### Your task
Reproduce exactly the first line of the material below and every line after it, ending with the line that contains "[111,187,225,200] of our". No pictures should be copied.

### Recorded information
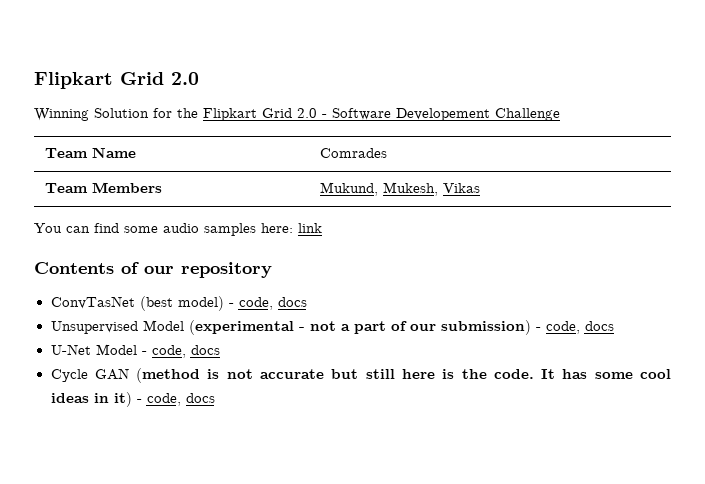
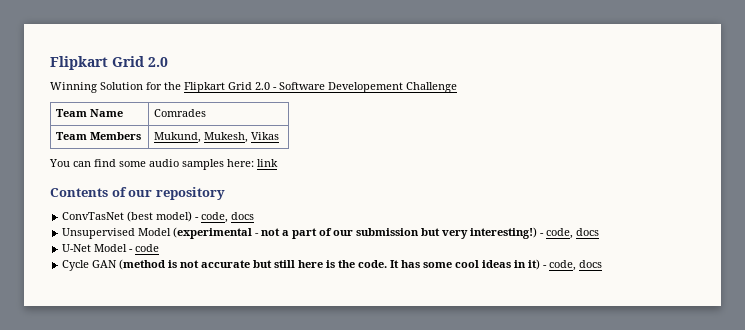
[440,320,531,335] submission) -> [356,227,538,239] submission but very interesting!)
[151,345,220,358] code, docs -> [135,244,160,252] code

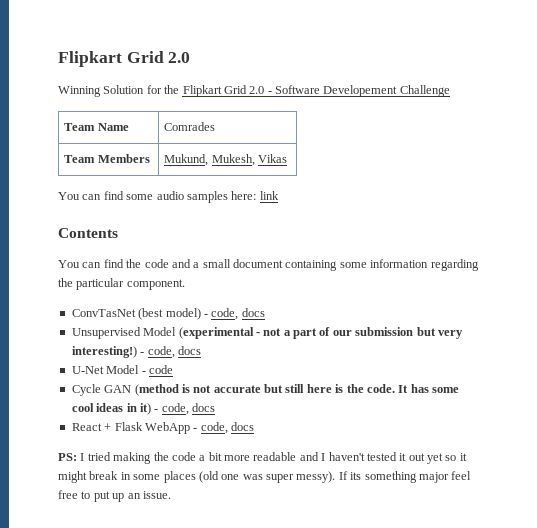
[111,187,225,200] of our repository -> [58,259,479,271] [58,278,185,290] // You can find the code and a small document containing some information regarding the particular component.
(603, 264) none -> [71,422,254,434] [58,452,467,464] [58,471,472,483] [58,490,171,502] // React + Flask WebApp - code, docs // PS: I tried making the code a bit more readable and I haven't tested it out yet so it might break in some places (old one was super messy). If its something major feel free to put up an issue.

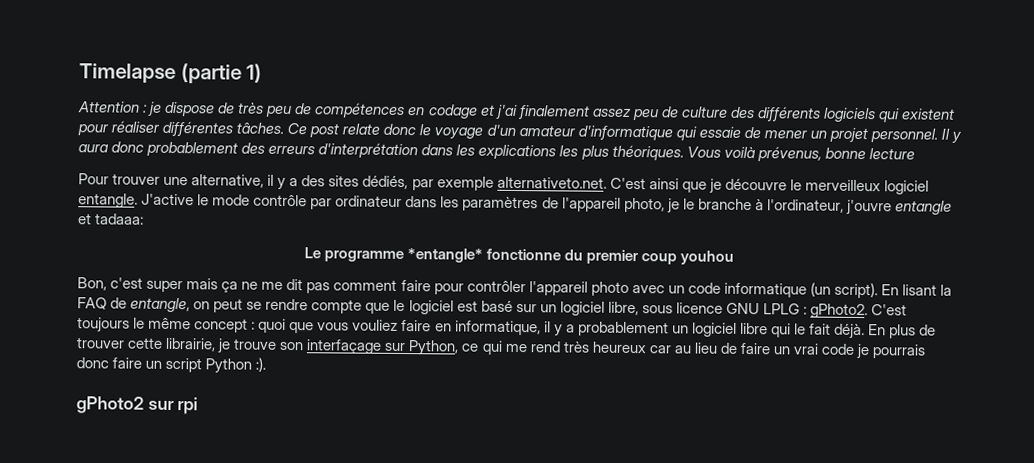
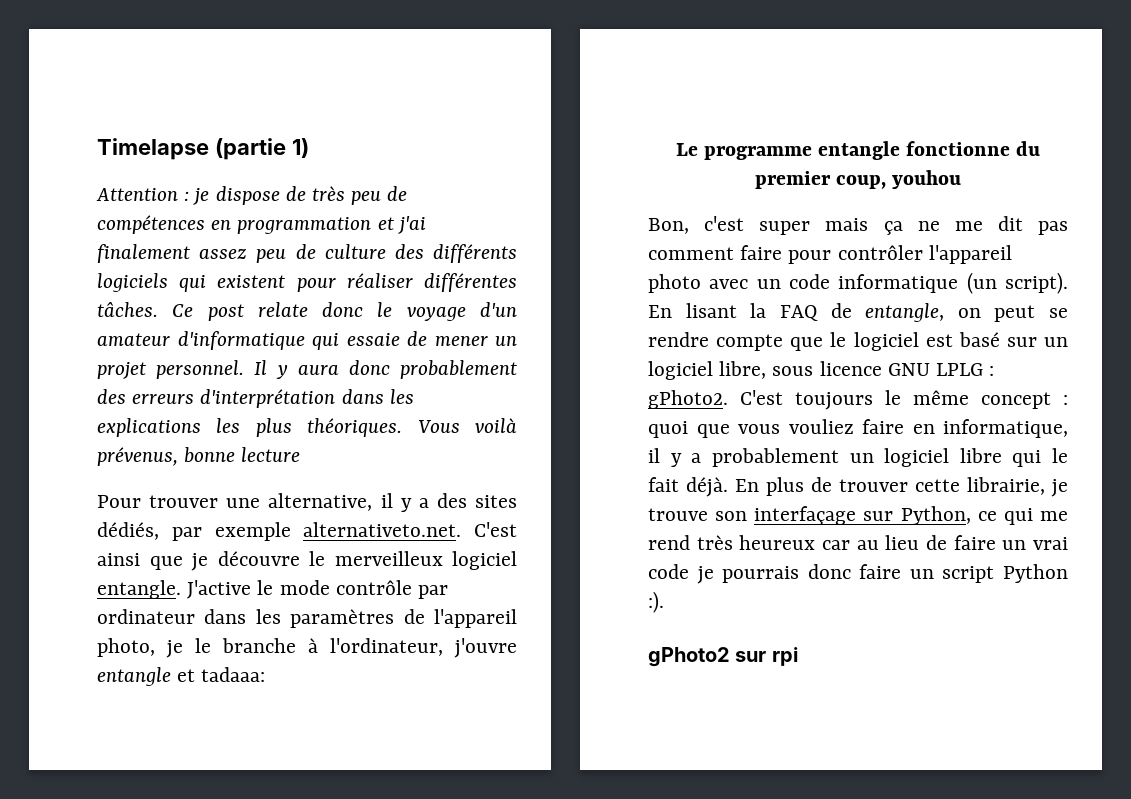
[427,104,478,119] codage -> [237,217,372,234] programmation
[406,248,483,263] *entangle* -> [818,141,900,160] entangle
[641,253,678,265] coup -> [836,175,886,189] coup,

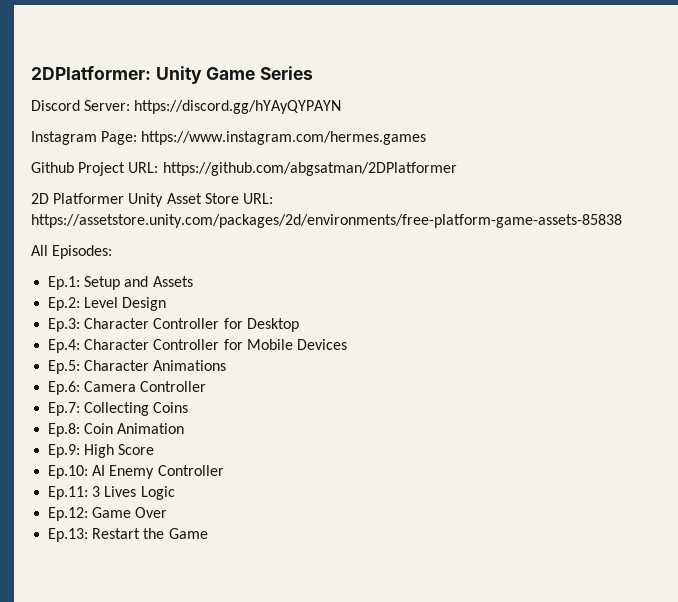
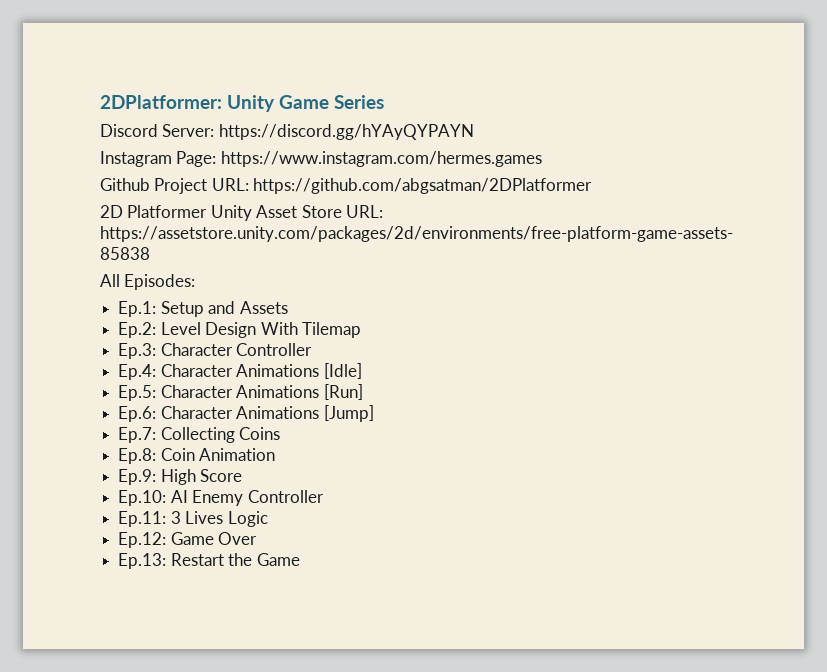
(167, 304) none -> [260,322,361,338] With Tilemap
[223,318,299,332] for Desktop -> (313, 349) none
[153,339,347,350] Controller for Mobile Devices -> [236,363,362,379] Animations [Idle]
(227, 365) none -> [323,384,363,400] [Run]
[84,381,207,392] Camera Controller -> [160,405,374,422] Character Animations [Jump]

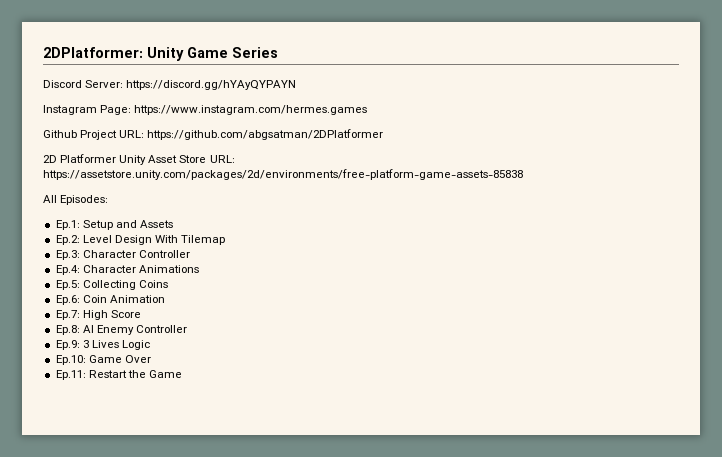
[323,363,362,379] [Idle] -> (199, 269) none
[160,384,363,400] [118,405,374,422] [118,427,157,443] Character Animations [Run] // Ep.6: Character Animations [Jump] // Ep.7: -> (80, 285) none
[118,448,157,464] Ep.8: -> [55,295,80,305] Ep.6:
[118,469,157,485] Ep.9: -> [55,310,80,320] Ep.7:
[118,490,167,506] Ep.10: -> [55,325,80,335] Ep.8:
[118,511,167,527] Ep.11: -> [55,340,80,350] Ep.9:
[118,532,167,548] Ep.12: -> [55,355,86,365] Ep.10:
[118,553,167,569] Ep.13: -> [55,370,86,380] Ep.11:

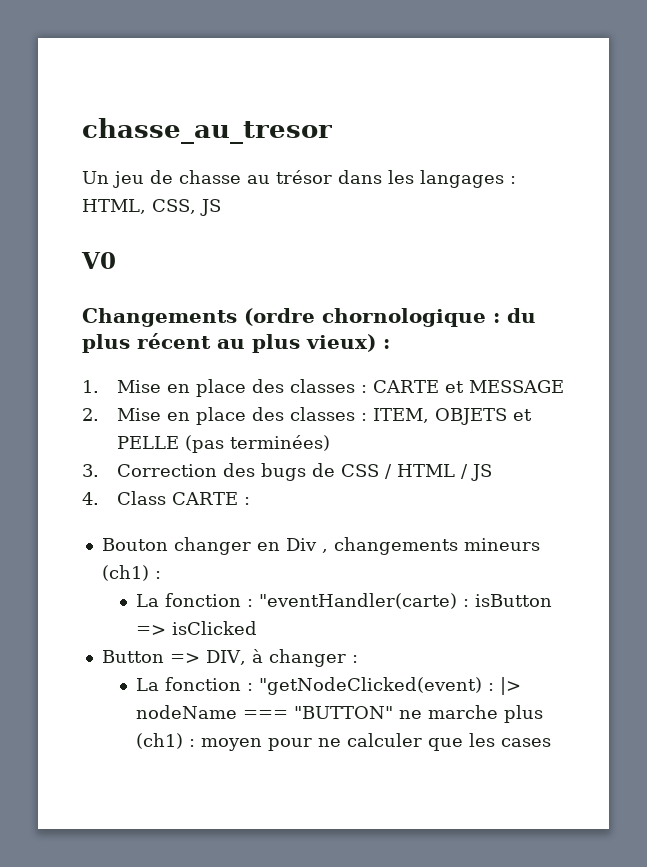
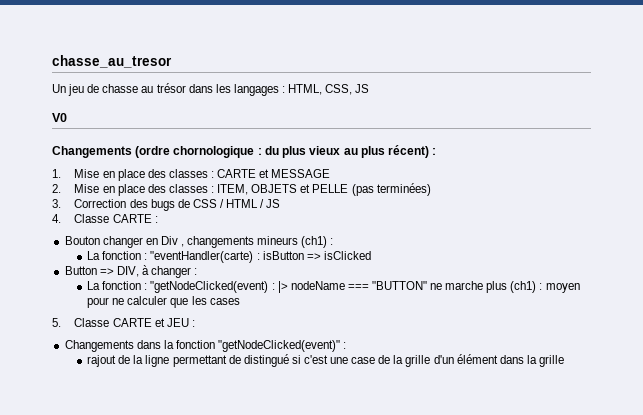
[137,333,211,349] récent -> [309,146,341,155] vieux
[306,334,376,352] vieux) -> [388,145,430,158] récent)
[116,491,166,505] Class -> [74,214,110,223] Classe
(552, 742) none -> [52,318,195,327] [64,340,347,352] [87,354,565,367] // 5. Classe CARTE et JEU : // Changements dans la fonction "getNodeClicked(event)" : // rajout de la ligne permettant de distingué si c'est une case de la grille d'un élément dans la grille

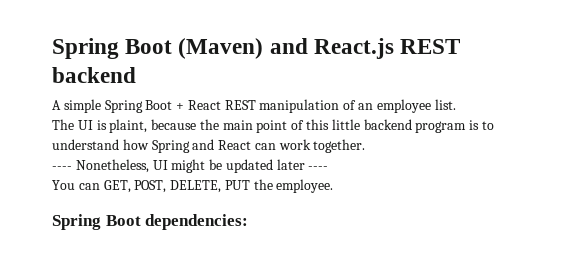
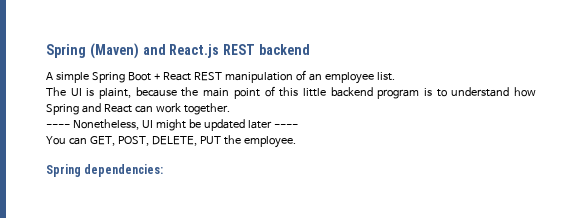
[52,38,173,59] Spring Boot -> [46,44,86,58] Spring
[105,215,141,226] Boot -> (81, 170) none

### Exercise output
[440,320,531,335] submission) -> [356,227,538,239] submission but very interesting!)
[151,345,220,358] code, docs -> [135,244,160,252] code

[111,187,225,200] of our repository -> [58,259,479,271] [58,278,185,290] // You can find the code and a small document containing some information regarding the particular component.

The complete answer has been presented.